Two or three days passed, during which the plot ripened amidst the gossip of the quidnuncs. To those of his more sober-minded counsellors, who spoke for the Chancellor, the King professed much kindness for him, but "he had made himself odious to the Parliament, and was no more capable to do him service." The Lady, Arlington, and Bab May still honoured him by their fervent denunciation, and by their sure prediction of his speedy fall. Evelyn visited him the day after his interview with the King, and "found him in his bedchamber, very sad." "He had enemies at Court," Evelyn goes on, "especially the buffoons and ladies of pleasure, because he had thwarted some of them and stood in their way; I could name some of them." The next day Evelyn dined with him, and found him "pretty well in heart, though now many of his friends and sycophants abandoned him." Clarendon knew the world too well to be surprised or grieved by such abandonment, or to allow it to affect his fortitude.

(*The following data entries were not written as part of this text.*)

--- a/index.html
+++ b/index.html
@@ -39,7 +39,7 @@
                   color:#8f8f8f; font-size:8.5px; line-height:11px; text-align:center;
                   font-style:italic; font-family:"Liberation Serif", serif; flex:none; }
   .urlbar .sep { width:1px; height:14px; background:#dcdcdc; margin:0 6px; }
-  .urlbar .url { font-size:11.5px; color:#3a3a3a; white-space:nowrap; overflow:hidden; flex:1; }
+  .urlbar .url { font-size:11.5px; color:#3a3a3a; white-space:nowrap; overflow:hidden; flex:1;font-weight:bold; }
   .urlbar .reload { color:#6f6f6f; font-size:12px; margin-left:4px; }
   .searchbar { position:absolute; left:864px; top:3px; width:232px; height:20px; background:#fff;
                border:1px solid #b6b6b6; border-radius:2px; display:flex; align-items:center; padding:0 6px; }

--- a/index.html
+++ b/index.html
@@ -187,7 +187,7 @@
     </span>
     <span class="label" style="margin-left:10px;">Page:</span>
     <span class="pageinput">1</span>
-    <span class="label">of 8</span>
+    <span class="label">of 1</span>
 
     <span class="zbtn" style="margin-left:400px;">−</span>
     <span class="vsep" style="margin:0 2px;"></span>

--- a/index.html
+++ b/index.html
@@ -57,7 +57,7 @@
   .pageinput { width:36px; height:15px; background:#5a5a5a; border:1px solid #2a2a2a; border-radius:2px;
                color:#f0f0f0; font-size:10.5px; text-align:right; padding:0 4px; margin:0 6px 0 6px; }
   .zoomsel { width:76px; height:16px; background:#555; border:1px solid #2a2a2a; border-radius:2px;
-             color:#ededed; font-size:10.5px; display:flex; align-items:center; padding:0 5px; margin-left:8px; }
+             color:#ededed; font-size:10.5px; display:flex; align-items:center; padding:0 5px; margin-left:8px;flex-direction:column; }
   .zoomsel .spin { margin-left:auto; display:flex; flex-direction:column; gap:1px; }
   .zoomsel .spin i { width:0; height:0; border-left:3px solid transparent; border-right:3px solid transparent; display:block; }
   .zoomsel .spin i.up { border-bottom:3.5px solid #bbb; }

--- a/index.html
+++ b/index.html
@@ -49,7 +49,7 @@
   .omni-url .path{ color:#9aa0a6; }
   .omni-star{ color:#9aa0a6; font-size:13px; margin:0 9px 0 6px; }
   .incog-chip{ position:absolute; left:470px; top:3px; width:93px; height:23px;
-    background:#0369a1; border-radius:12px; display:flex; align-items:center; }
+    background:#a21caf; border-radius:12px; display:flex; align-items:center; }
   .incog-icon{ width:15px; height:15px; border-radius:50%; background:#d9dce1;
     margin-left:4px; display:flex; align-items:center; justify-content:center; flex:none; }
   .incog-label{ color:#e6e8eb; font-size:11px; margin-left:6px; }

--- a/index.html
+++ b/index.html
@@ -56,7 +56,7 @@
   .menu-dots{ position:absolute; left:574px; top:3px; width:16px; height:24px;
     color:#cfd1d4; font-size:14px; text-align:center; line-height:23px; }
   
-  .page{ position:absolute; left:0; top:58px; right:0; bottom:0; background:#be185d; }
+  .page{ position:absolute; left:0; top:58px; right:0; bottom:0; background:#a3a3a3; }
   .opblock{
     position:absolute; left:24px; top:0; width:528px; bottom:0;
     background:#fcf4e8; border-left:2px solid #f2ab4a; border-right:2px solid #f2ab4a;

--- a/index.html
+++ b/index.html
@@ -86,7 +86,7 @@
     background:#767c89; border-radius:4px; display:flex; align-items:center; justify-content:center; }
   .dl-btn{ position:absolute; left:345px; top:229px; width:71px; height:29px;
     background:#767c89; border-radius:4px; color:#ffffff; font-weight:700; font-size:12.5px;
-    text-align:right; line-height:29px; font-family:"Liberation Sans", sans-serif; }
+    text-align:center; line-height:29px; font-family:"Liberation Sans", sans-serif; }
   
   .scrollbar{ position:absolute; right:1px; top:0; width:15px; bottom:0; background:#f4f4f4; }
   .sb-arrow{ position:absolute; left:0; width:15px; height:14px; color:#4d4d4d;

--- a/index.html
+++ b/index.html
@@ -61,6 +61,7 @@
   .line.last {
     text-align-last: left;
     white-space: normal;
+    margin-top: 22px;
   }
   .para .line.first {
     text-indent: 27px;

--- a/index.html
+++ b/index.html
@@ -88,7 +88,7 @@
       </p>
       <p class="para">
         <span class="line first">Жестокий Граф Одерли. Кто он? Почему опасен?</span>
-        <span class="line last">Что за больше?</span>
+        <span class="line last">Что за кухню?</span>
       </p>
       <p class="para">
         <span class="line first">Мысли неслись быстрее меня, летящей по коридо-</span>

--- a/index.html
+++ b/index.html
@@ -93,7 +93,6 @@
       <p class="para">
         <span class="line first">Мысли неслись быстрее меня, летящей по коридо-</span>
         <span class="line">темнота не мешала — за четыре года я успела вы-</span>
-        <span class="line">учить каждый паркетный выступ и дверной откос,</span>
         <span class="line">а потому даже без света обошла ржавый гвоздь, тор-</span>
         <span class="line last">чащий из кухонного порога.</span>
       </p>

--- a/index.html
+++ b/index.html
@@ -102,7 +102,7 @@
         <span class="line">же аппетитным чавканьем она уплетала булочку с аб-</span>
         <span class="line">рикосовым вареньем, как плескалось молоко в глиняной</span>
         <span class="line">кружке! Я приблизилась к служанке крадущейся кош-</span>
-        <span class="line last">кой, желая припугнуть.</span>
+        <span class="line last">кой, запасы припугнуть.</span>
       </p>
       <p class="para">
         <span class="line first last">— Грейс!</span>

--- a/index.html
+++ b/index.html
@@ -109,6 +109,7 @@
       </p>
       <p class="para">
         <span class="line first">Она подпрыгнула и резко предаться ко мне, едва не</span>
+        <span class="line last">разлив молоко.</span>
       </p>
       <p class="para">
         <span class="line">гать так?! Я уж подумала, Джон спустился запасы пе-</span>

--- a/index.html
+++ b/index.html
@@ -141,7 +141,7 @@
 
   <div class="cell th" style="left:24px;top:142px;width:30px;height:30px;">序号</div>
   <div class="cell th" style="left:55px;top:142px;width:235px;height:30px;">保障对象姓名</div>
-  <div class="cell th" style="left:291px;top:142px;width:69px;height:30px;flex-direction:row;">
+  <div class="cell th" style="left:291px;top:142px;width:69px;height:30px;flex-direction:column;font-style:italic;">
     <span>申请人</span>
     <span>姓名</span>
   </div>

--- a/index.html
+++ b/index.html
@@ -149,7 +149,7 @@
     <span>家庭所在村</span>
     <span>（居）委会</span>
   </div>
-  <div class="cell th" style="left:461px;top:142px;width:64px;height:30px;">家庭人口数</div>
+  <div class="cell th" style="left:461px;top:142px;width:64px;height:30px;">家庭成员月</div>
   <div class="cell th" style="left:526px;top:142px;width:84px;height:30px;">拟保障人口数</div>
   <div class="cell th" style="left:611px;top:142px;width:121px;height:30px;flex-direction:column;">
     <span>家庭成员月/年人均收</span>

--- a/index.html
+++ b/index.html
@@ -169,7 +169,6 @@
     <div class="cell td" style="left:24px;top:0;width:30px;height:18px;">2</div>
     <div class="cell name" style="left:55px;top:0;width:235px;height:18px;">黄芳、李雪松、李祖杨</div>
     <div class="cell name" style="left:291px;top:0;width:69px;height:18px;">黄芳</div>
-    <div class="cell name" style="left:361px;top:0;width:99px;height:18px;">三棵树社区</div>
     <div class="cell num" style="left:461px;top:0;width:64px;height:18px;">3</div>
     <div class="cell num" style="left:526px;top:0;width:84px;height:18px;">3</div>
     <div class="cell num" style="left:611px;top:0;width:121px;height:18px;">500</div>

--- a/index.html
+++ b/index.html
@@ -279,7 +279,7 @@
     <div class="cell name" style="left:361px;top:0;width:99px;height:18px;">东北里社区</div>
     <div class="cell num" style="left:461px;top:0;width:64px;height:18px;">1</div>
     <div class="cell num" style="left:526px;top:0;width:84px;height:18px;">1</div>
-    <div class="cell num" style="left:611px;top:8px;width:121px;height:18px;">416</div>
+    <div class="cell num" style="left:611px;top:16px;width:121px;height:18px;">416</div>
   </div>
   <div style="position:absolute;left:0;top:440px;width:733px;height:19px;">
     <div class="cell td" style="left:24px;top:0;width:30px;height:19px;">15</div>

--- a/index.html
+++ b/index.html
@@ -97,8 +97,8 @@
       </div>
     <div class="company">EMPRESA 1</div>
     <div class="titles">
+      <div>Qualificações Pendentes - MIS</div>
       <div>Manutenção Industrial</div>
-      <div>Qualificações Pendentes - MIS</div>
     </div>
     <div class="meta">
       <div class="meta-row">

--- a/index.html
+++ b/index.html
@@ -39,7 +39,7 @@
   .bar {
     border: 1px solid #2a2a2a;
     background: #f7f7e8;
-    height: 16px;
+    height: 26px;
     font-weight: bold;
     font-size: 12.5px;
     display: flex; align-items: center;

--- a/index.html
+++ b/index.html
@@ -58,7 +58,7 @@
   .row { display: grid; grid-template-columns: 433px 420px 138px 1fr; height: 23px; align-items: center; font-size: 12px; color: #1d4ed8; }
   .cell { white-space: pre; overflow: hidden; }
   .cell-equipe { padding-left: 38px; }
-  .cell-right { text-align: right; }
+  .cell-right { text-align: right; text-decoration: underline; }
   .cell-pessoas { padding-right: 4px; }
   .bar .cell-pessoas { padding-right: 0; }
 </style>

The Duke of York, none of the most adroit or persuasive of advocates, still stood his friend, and endeavoured to bend the purpose of the King. Sir William Coventry, always—although afterwards he disclaimed it to Pepys—one of the most pronounced of Clarendon's enemies, found it necessary to resign his post of secretary to the Duke, and the place was filled by one whom Clarendon suggested. It may be doubted whether the change was meant as more than an outward sign to Clarendon that he still retained his son-in-law's respect. The fight between his friends and enemies still proceeded apace. When the Duke of York attempted to stem the tide against him, Charles only replied, "that he had gone too far to retire; that he should be looked on as a child if he receded from his purpose." Selfishness and love of ease blunted Charles's judgment; they did not interfere with that obstinacy which was a dominant trait in the family character. Only two days later he took the decisive step, and sent Secretary Morrice with a warrant under the sign manual, to demand the seal.[Footnote: The seal was entrusted to Sir Orlando Bridgeman, as Lord Keeper.] The Chancellor delivered it "with all expressions of duty to the King." If Charles felt the stings of conscience for his sorry action, he could comfort himself with the congratulations of the Court pandar, Bab May. That worthy fell upon his knees, kissed the King's hand, and told him "that he was now King, which he had never been before." [Footnote: See Pepys, Diary, November 11, 1667.] It was an odd change, from the dignified loyalty of Clarendon to the fulsome flattery of Bab May. Even the scanty pride that had survived in one degraded by sottish debauchery might have been nauseated by the contrast.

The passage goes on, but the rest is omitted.